Die 4-1-4-1-Taktik ist eine sehr junge Aufstellung, die erst 2008 während der letzten EM-Qualifikation entstand. Die Formation ist noch dynamischer und offensiver als die 4-2-3-1-Aufstellung und eine Abwandlung davon. Wie die Zahlen schon zeigen gibt es nur einen Stürmer. Hinter diesem Stürmer stehen gleich vier Mann im Mittelfeld. Dem Spiel wird die gewisse Dynamik verliehen, indem die Mittelfeldspieler andauernde Positionswechsel haben. Von den Mittelfeldspielern sind jedoch nur drei offensiv. Der vierte Mann im Mittelfeld sichert die vier aktiven Männer vor ihm ab und sorgt für Impulse nach vorne. Eine ausgeklügelte und vor allem effektive Taktik, wie die Spanier bewiesen. 2008 wurden sie Europameister, 2010 sogar Weltmeister. Wer weiß, vielleicht ist diese Aufstellung der deutschen Nationalmannschaft so gut, dass 2012 der Europapokal nach Deutschland geht.

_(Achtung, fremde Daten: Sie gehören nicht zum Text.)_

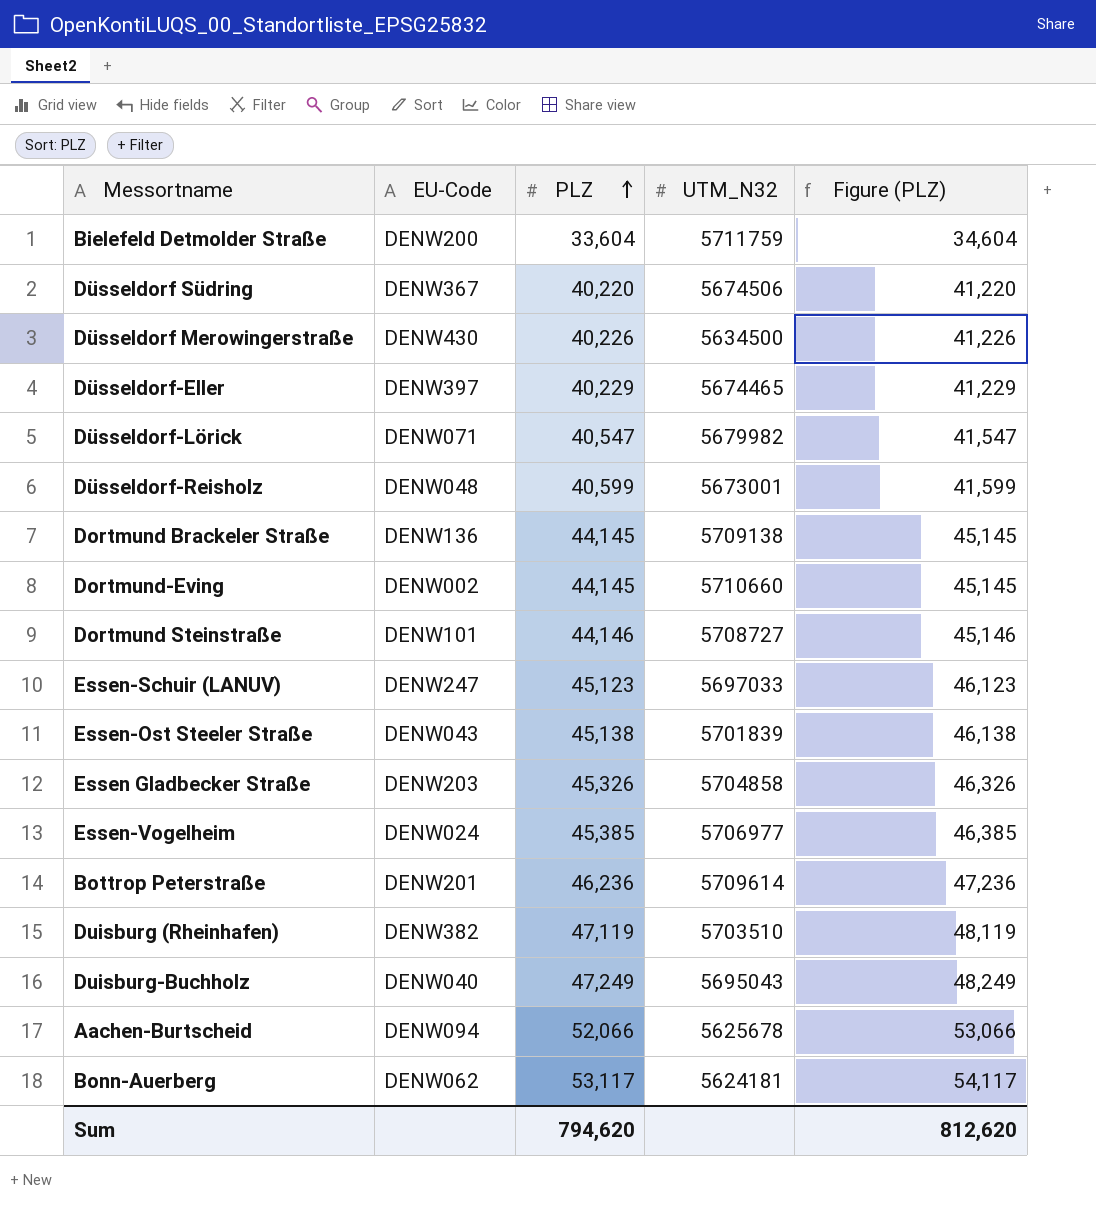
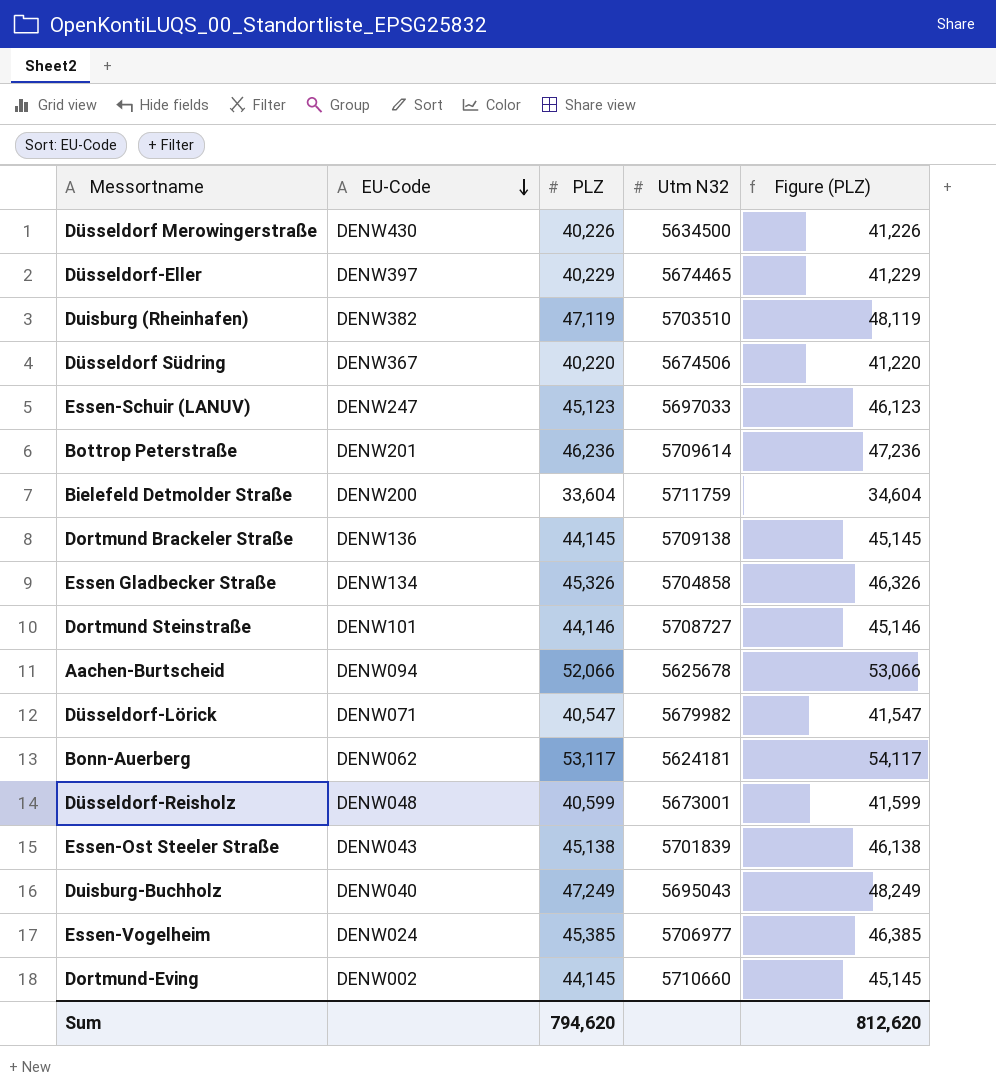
row order: PLZ ascending -> EU-Code descending
column name: UTM_N32 -> Utm N32
Essen Gladbecker Straße | EU-Code: DENW203 -> DENW134

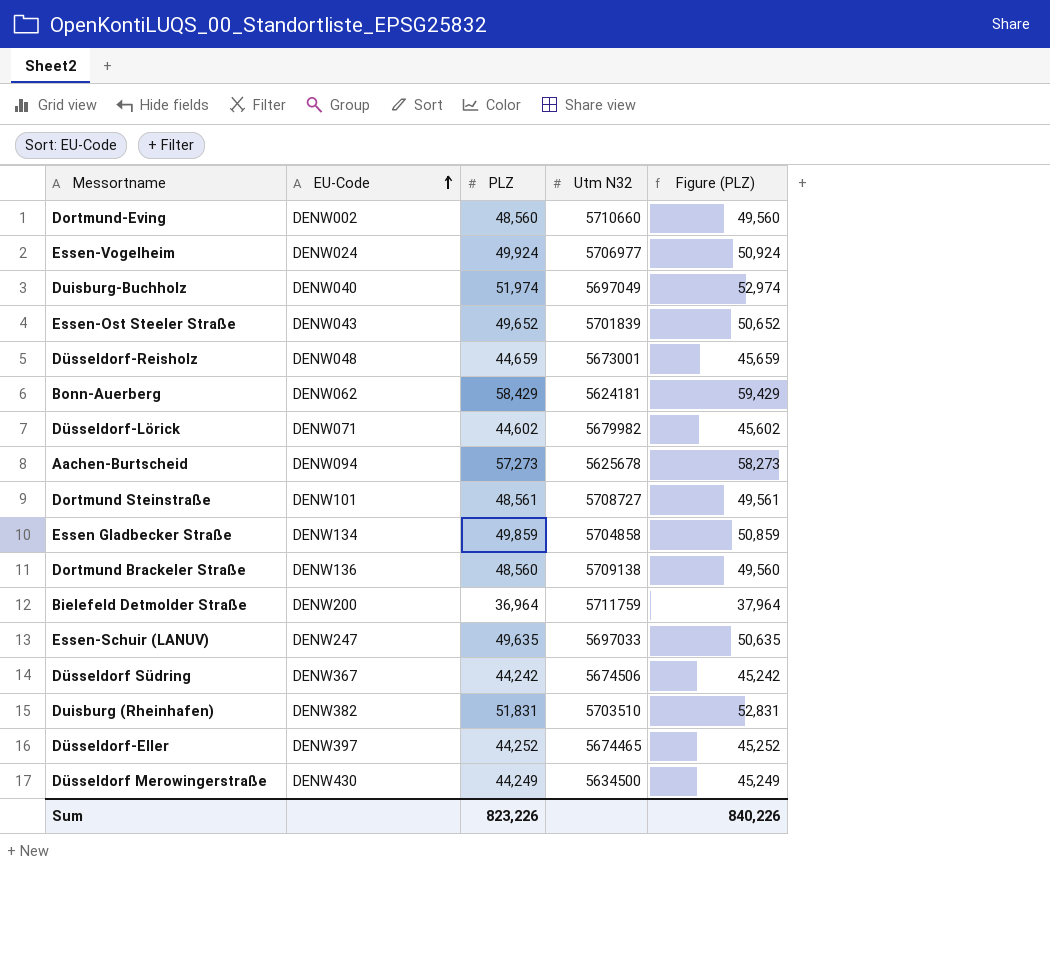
row order: EU-Code descending -> EU-Code ascending
row Bottrop Peterstraße: DENW201 | 46,236 | 5709614 | 47,236 -> none
Dortmund-Eving | PLZ: 44,145 -> 48,560
Dortmund-Eving | Figure (PLZ): 45,145 -> 49,560
Essen-Vogelheim | PLZ: 45,385 -> 49,924
Essen-Vogelheim | Figure (PLZ): 46,385 -> 50,924
Duisburg-Buchholz | PLZ: 47,249 -> 51,974
Duisburg-Buchholz | Utm N32: 5695043 -> 5697049
Duisburg-Buchholz | Figure (PLZ): 48,249 -> 52,974
Essen-Ost Steeler Straße | PLZ: 45,138 -> 49,652
Essen-Ost Steeler Straße | Figure (PLZ): 46,138 -> 50,652
Düsseldorf-Reisholz | PLZ: 40,599 -> 44,659
Düsseldorf-Reisholz | Figure (PLZ): 41,599 -> 45,659
Bonn-Auerberg | PLZ: 53,117 -> 58,429
Bonn-Auerberg | Figure (PLZ): 54,117 -> 59,429
Düsseldorf-Lörick | PLZ: 40,547 -> 44,602
Düsseldorf-Lörick | Figure (PLZ): 41,547 -> 45,602
Aachen-Burtscheid | PLZ: 52,066 -> 57,273
Aachen-Burtscheid | Figure (PLZ): 53,066 -> 58,273
Dortmund Steinstraße | PLZ: 44,146 -> 48,561
Dortmund Steinstraße | Figure (PLZ): 45,146 -> 49,561
Essen Gladbecker Straße | PLZ: 45,326 -> 49,859
Essen Gladbecker Straße | Figure (PLZ): 46,326 -> 50,859
Dortmund Brackeler Straße | PLZ: 44,145 -> 48,560
Dortmund Brackeler Straße | Figure (PLZ): 45,145 -> 49,560
Bielefeld Detmolder Straße | PLZ: 33,604 -> 36,964
Bielefeld Detmolder Straße | Figure (PLZ): 34,604 -> 37,964
Essen-Schuir (LANUV) | PLZ: 45,123 -> 49,635
Essen-Schuir (LANUV) | Figure (PLZ): 46,123 -> 50,635
Düsseldorf Südring | PLZ: 40,220 -> 44,242
Düsseldorf Südring | Figure (PLZ): 41,220 -> 45,242
Duisburg (Rheinhafen) | PLZ: 47,119 -> 51,831
Duisburg (Rheinhafen) | Figure (PLZ): 48,119 -> 52,831
Düsseldorf-Eller | PLZ: 40,229 -> 44,252
Düsseldorf-Eller | Figure (PLZ): 41,229 -> 45,252
Düsseldorf Merowingerstraße | PLZ: 40,226 -> 44,249
Düsseldorf Merowingerstraße | Figure (PLZ): 41,226 -> 45,249
Sum | PLZ: 794,620 -> 823,226
Sum | Figure (PLZ): 812,620 -> 840,226

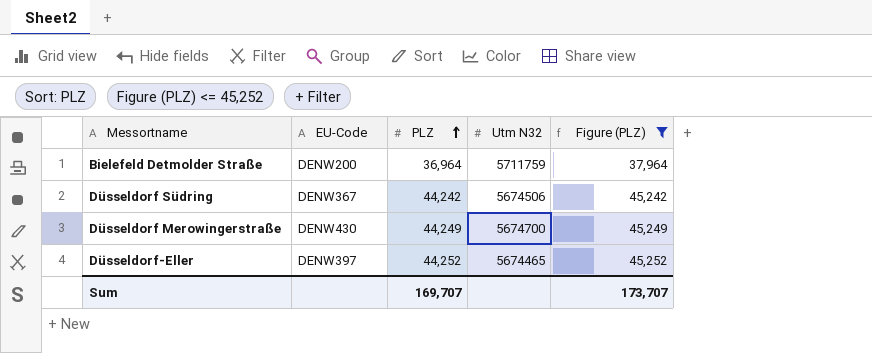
filter: none -> Figure (PLZ) <= 45,252
row order: EU-Code ascending -> PLZ ascending
Düsseldorf Merowingerstraße | Utm N32: 5634500 -> 5674700
Sum | PLZ: 823,226 -> 169,707
Sum | Figure (PLZ): 840,226 -> 173,707

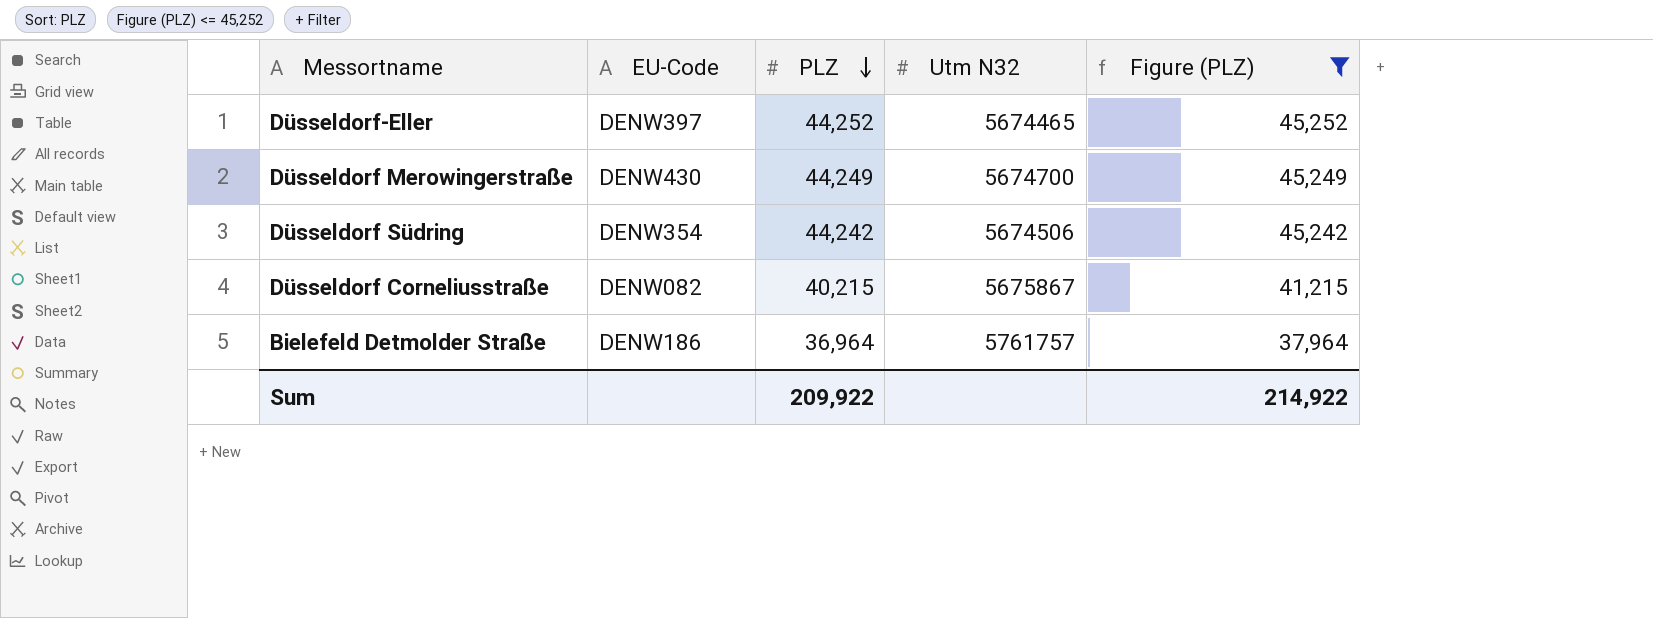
row order: PLZ ascending -> PLZ descending
Düsseldorf Südring | EU-Code: DENW367 -> DENW354
row Düsseldorf Corneliusstraße: none -> DENW082 | 40,215 | 5675867 | 41,215
Bielefeld Detmolder Straße | EU-Code: DENW200 -> DENW186
Bielefeld Detmolder Straße | Utm N32: 5711759 -> 5761757
Sum | PLZ: 169,707 -> 209,922
Sum | Figure (PLZ): 173,707 -> 214,922

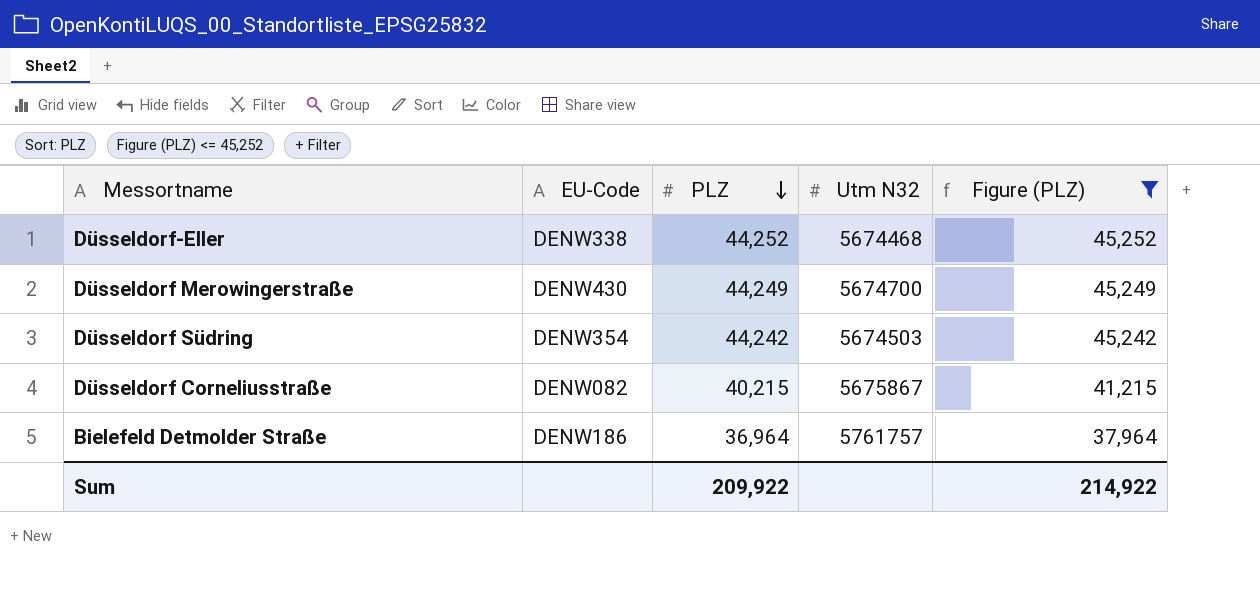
Düsseldorf-Eller | EU-Code: DENW397 -> DENW338
Düsseldorf-Eller | Utm N32: 5674465 -> 5674468
Düsseldorf Südring | Utm N32: 5674506 -> 5674503

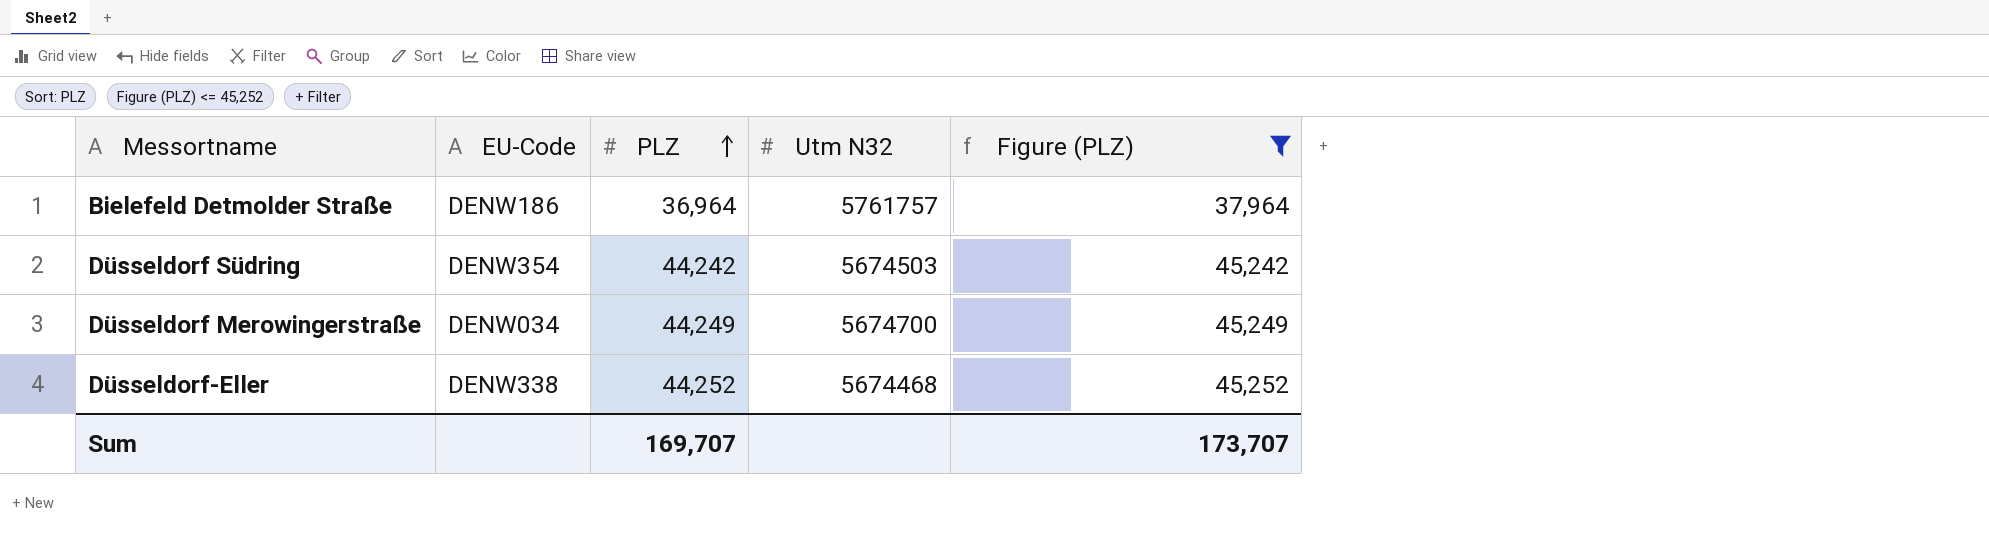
row order: PLZ descending -> PLZ ascending
row Düsseldorf Corneliusstraße: DENW082 | 40,215 | 5675867 | 41,215 -> none
Düsseldorf Merowingerstraße | EU-Code: DENW430 -> DENW034
Sum | PLZ: 209,922 -> 169,707
Sum | Figure (PLZ): 214,922 -> 173,707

Das 3:0 gegen die Türkei war ein gutes Omen. Bis jetzt lies Trainer Löw noch nicht verlauten, ob er die Aufstellung auch für die Europameisterschaft beibehalten will. Allgemein ist hier auch noch keine Tendenz zu sehen. Man kann jedoch sagen, dass die Aufstellung so wie sie beim Spiel Deutschland – Türkei war, einfach nahezu perfekt funktionierte.